**RECORD SET**
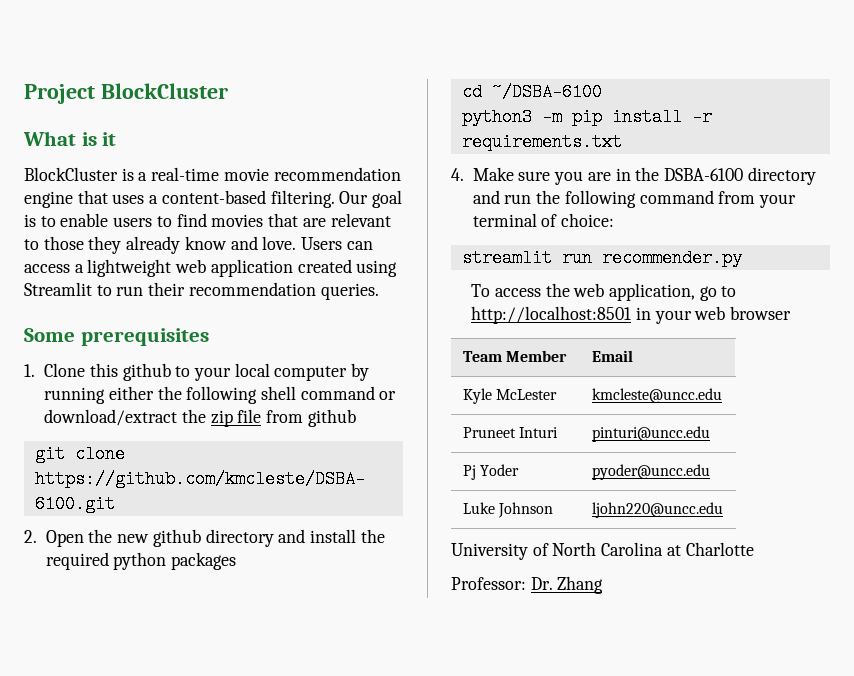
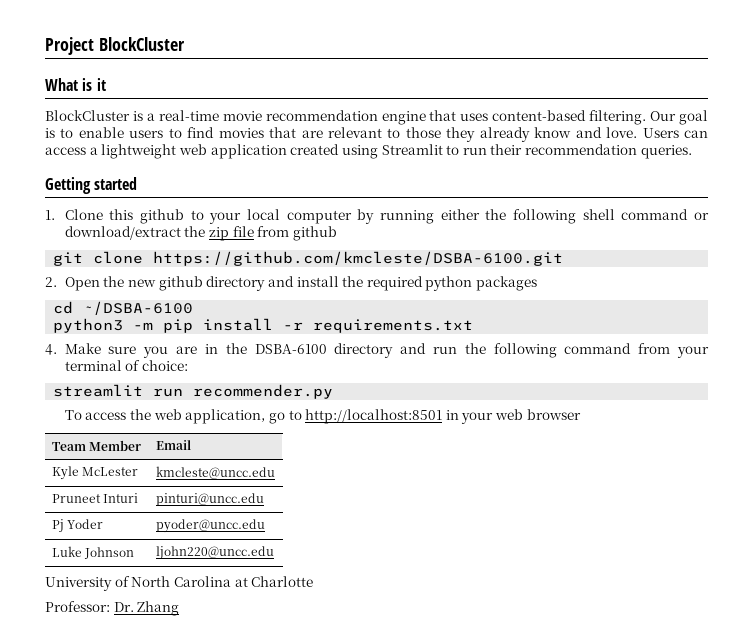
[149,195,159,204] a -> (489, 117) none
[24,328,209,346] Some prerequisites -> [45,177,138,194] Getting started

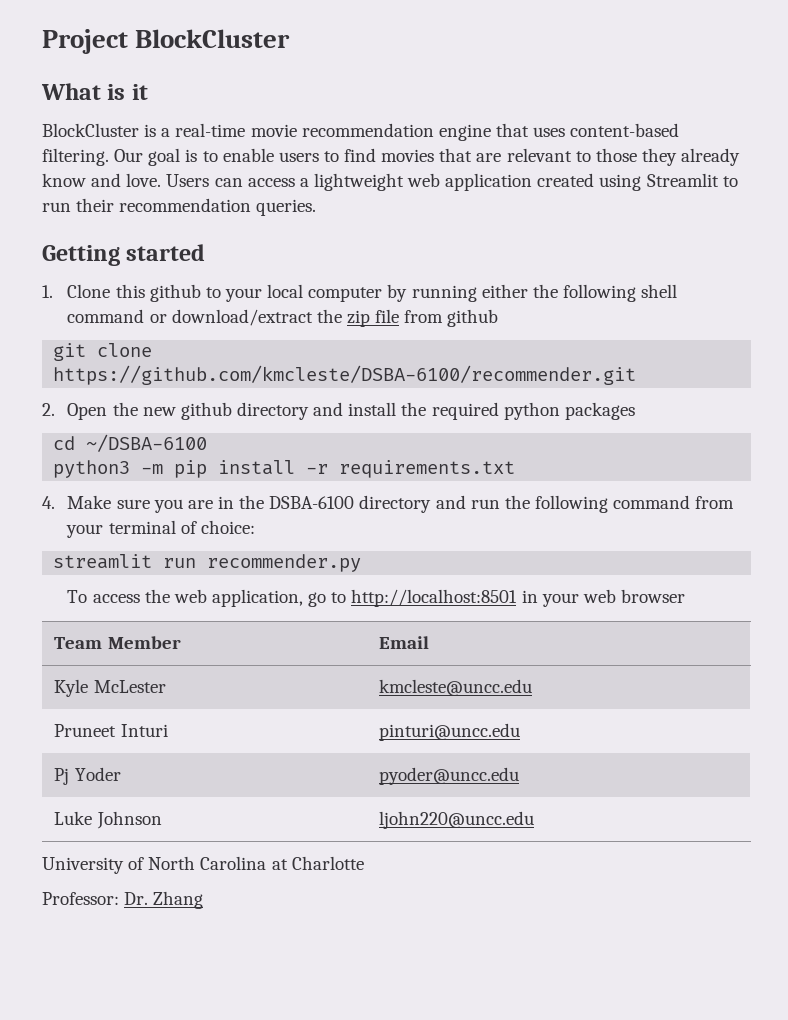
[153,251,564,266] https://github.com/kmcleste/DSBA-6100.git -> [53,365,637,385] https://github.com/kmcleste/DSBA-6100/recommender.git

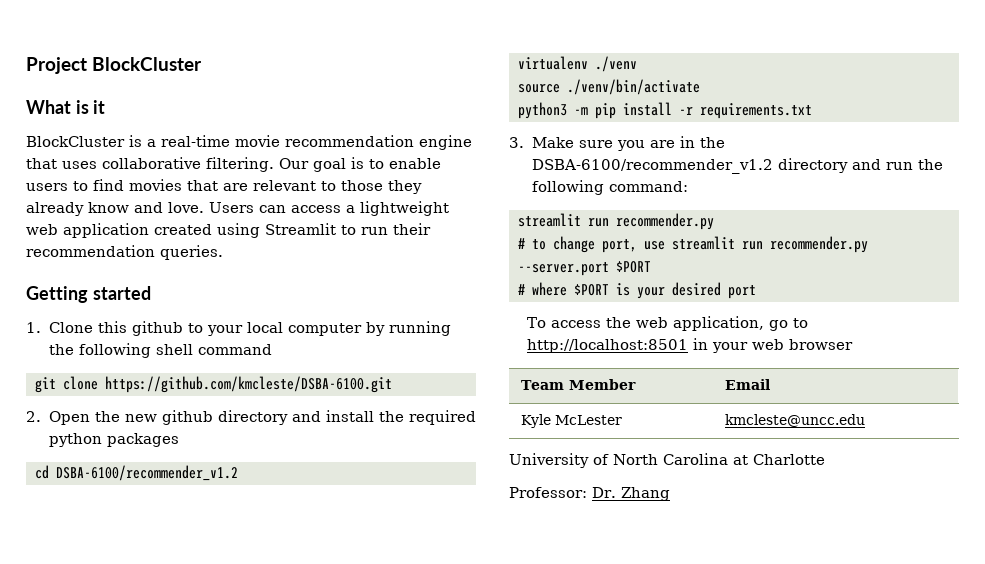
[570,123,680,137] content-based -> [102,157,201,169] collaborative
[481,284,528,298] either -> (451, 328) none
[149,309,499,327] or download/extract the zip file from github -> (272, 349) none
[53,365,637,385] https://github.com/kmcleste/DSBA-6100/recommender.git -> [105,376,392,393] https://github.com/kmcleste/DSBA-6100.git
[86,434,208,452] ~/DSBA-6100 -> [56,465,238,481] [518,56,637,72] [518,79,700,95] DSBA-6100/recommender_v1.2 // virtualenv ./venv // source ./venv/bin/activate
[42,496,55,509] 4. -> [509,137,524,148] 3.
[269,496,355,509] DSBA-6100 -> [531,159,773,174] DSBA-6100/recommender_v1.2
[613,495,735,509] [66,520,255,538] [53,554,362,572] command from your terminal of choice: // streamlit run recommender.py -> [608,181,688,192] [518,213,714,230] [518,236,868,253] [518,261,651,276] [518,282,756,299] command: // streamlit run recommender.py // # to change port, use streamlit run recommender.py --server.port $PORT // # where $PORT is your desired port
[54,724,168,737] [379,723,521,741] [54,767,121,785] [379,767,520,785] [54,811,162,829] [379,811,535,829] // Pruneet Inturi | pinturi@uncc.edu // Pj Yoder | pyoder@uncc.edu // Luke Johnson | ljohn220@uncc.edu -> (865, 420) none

...

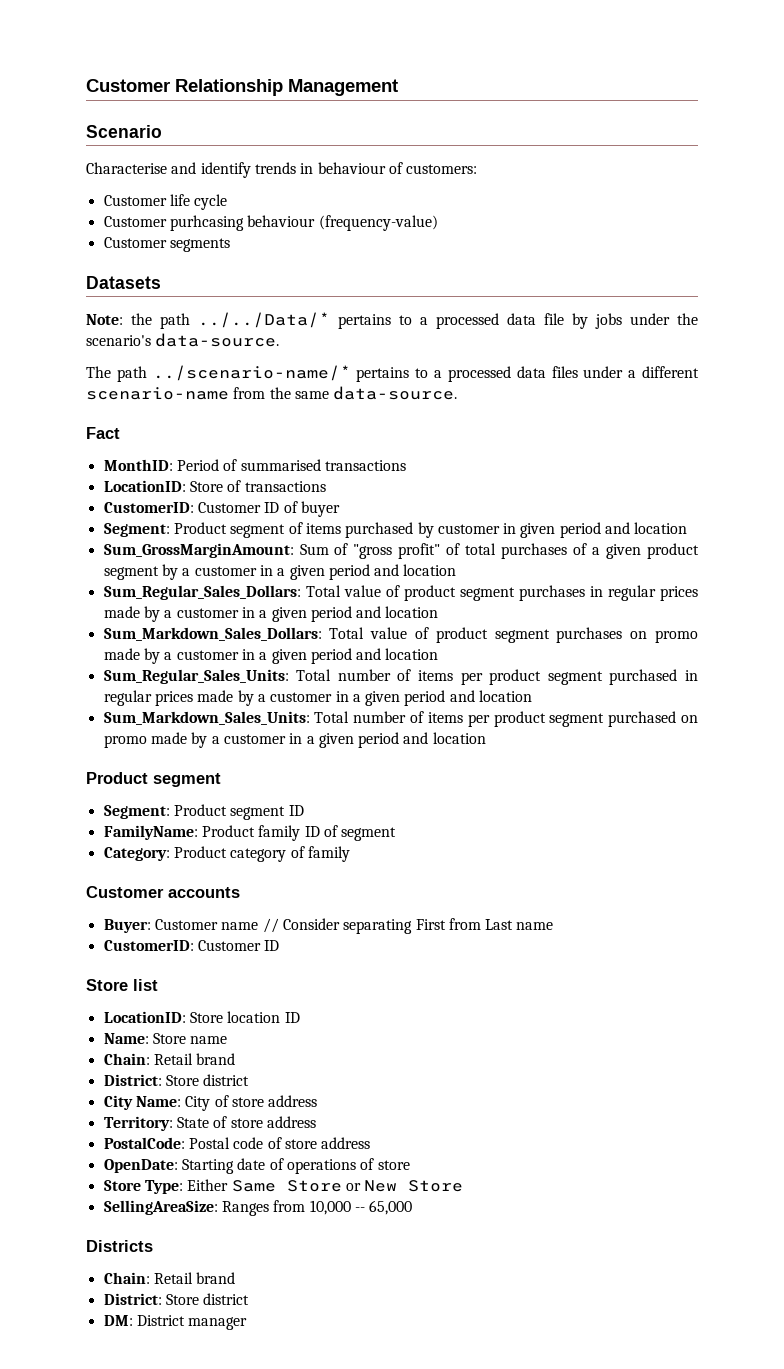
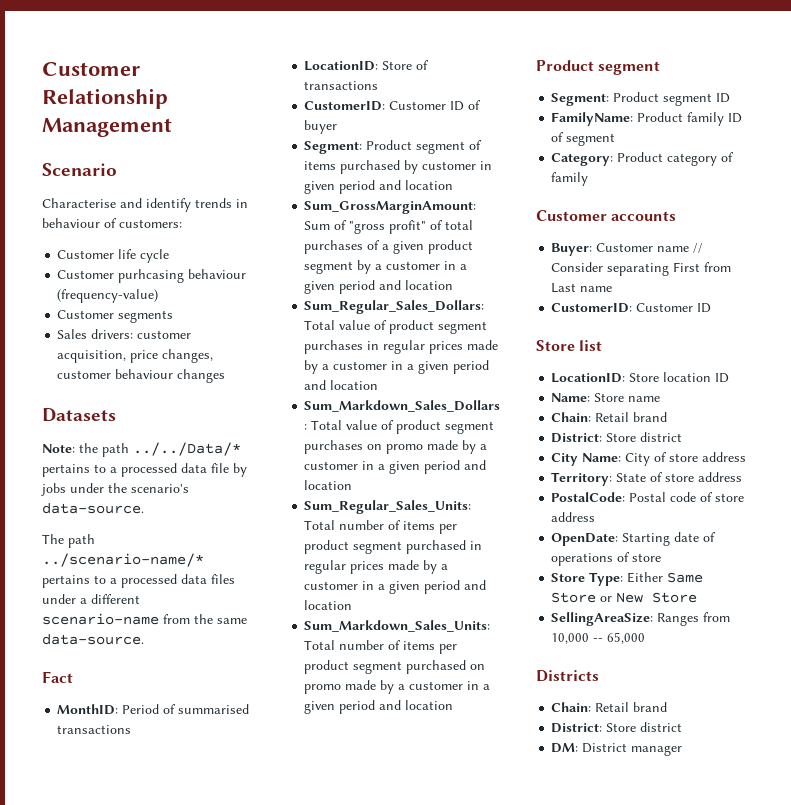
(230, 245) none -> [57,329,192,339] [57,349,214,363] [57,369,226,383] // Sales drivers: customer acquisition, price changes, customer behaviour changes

**TASK BRIEF**
Working through the records above, copy each line in which "kmcleste" is found.

**FINISHED EXERCISE**
[153,251,564,266] https://github.com/kmcleste/DSBA-6100.git -> [53,365,637,385] https://github.com/kmcleste/DSBA-6100/recommender.git
[53,365,637,385] https://github.com/kmcleste/DSBA-6100/recommender.git -> [105,376,392,393] https://github.com/kmcleste/DSBA-6100.git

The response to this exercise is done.